Lo cierto es que ya era tiempo de tomar
esta resolución. El rey Víctor Amadeo había mandado al
marqués del Borgo viniese a Montcallier, donde le pidió su acto
de abdicación, dándole doce horas de término para
traérselo, y entre tanto se presentó delante de la ciudadela de
Turín, para entrar en ella y animar a la guarnición, a fin de que
le ayudase en su empresa. Por otra parte, temíase llamase en su socorro
a los extranjeros, en cuyo caso se hubiera originado una guerra civil en el
Reino.
No obstante todo lo expuesto, el rey
Carlos no podía determinarse a seguir el dictamen de su Consejo, y no
sin hacerse la mayor violencia, firmó trémulo el decreto para su
arresto. En consecuencia, dióse orden al teniente general conde de la
Perusa, que con un destacamento de tres mil hombres pasase a Montcallier y
prendiese a este príncipe y lo condujese a Rívoli, y a la condesa
su esposa a la fortaleza de Cevi, de donde después de la muerte de este
príncipe fue transferida a un convento.
¿Quién reconocerá
en este corto dibujo al rey Víctor, príncipe cuya política
superó tantos trabajos a que la variedad de sus tratados le
precipitaron, unas veces haciendo la guerra al Emperador y otras a sus propios
hijos? A la verdad, su abdicación no estaba sin ejemplo. Muchos
emperadores romanos han renunciado el Imperio, y sin retroceder tanto, se ha
visto a Carlos V cederle a su hermano Fernando, y la Monarquía
española a Felipe Segundo su hijo, aunque no tardó a
arrepentirse. Uno de los cortesanos habiéndole dado la enhorabuena al
año de haber abdicado sus Coronas y deseándole larga vida, le
respondió
que positivamente un año había que
se arrepentía de ello, llevado sin duda del celo que le
asistía, previendo la guerra de su hijo contra la Santa Sede, en el
pontificado de Paulo IV, y es así que el mismo día que
renunció la Corona, después de un bien estudiado discurso
dirigido a la asamblea que concurrió para reconocer y besar la mano al
nuevo rey Felipe, se retiró a su estancia, seguido de algunos de sus
validos: pero éstos, deseando ver tan ostentosa función, le
dejaron en su cuarto, volviéndose al de Felipe, y este gran Monarca,
arrimándose a la chimenea y con el pie atizando la lumbre, rodó
un leño que estaba en el fuego, y mandando ponerlo en su lugar, se
admiró de no encontrar a nadie y verse tan de repente abandonado de
todos; incidente que le dio motivo para muchas reflexiones.

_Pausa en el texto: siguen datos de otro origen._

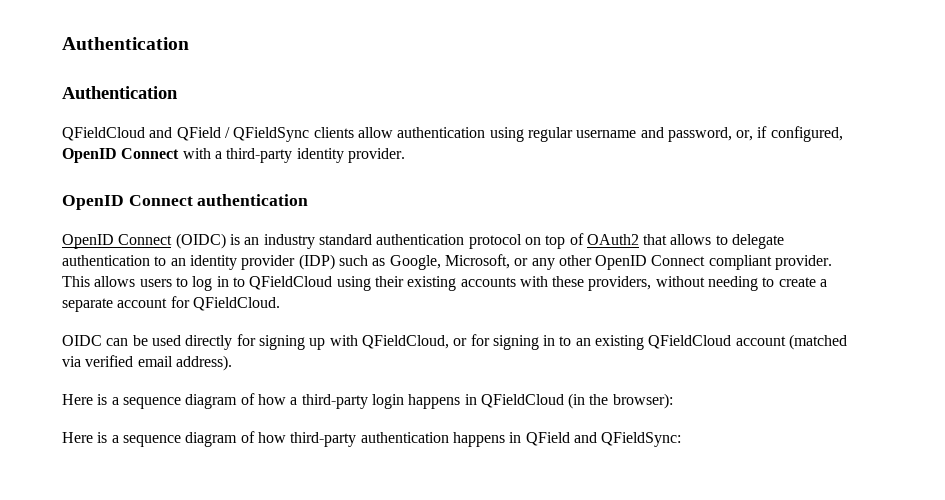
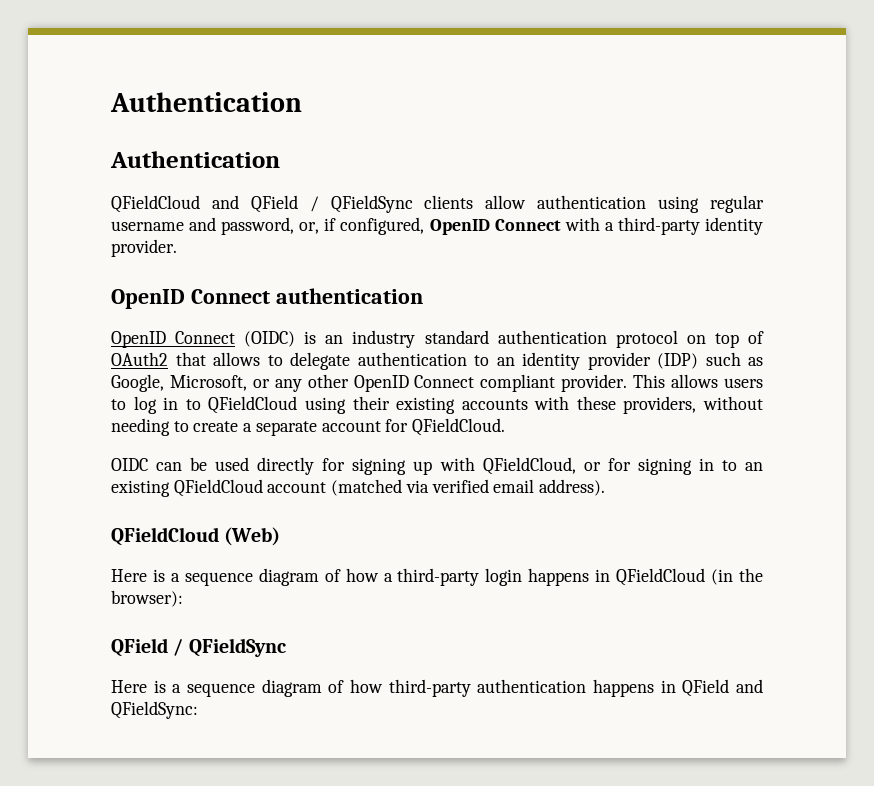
+ QFieldCloud (Web)
  Here is a sequence diagram of how a third-party login happens in QFieldCloud (in the browser):
+ QField / QFieldSync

En nuestros días hemos visto a
Felipe V ceder la misma Monarquía a don Luis su hijo, pero no se ha
visto que estos príncipes obrasen con iguales motivos que se atribuyen
al rey Víctor Amadeo. De cualquier lado que se mire su conducta, parece
no supo servirse de su política y haberse apartado de las reglas de la
prudencia. ¿No podía casarse de secreto con la condesa de San
Sebastián? Entonces evitaba el baldón de una alianza
desproporcionada, de que podía, sin embargo, hallar bastantes ejemplos
en la historia, y hubiera conciliado la virtud de la condesa, su propia
conveniencia y la honra de la dignidad real.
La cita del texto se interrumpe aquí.